====== Data for review ======
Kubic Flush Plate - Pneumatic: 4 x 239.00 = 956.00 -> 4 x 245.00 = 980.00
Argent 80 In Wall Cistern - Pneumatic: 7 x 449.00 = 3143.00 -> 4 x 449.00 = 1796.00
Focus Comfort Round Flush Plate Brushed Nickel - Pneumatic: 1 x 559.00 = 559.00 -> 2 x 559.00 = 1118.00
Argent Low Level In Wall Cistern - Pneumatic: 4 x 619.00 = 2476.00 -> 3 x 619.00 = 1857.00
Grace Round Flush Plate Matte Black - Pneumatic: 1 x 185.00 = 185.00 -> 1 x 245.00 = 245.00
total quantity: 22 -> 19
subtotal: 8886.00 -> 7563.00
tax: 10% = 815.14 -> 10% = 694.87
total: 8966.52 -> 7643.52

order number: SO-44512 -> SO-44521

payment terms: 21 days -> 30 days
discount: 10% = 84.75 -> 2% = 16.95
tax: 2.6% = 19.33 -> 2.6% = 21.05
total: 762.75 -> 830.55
======
■ **The problem**
Copy each line of the data above exactly as it appears.

■ **Result below**
Kubic Flush Plate - Pneumatic: 4 x 239.00 = 956.00 -> 4 x 245.00 = 980.00
Argent 80 In Wall Cistern - Pneumatic: 7 x 449.00 = 3143.00 -> 4 x 449.00 = 1796.00
Focus Comfort Round Flush Plate Brushed Nickel - Pneumatic: 1 x 559.00 = 559.00 -> 2 x 559.00 = 1118.00
Argent Low Level In Wall Cistern - Pneumatic: 4 x 619.00 = 2476.00 -> 3 x 619.00 = 1857.00
Grace Round Flush Plate Matte Black - Pneumatic: 1 x 185.00 = 185.00 -> 1 x 245.00 = 245.00
total quantity: 22 -> 19
subtotal: 8886.00 -> 7563.00
tax: 10% = 815.14 -> 10% = 694.87
total: 8966.52 -> 7643.52

order number: SO-44512 -> SO-44521

payment terms: 21 days -> 30 days
discount: 10% = 84.75 -> 2% = 16.95
tax: 2.6% = 19.33 -> 2.6% = 21.05
total: 762.75 -> 830.55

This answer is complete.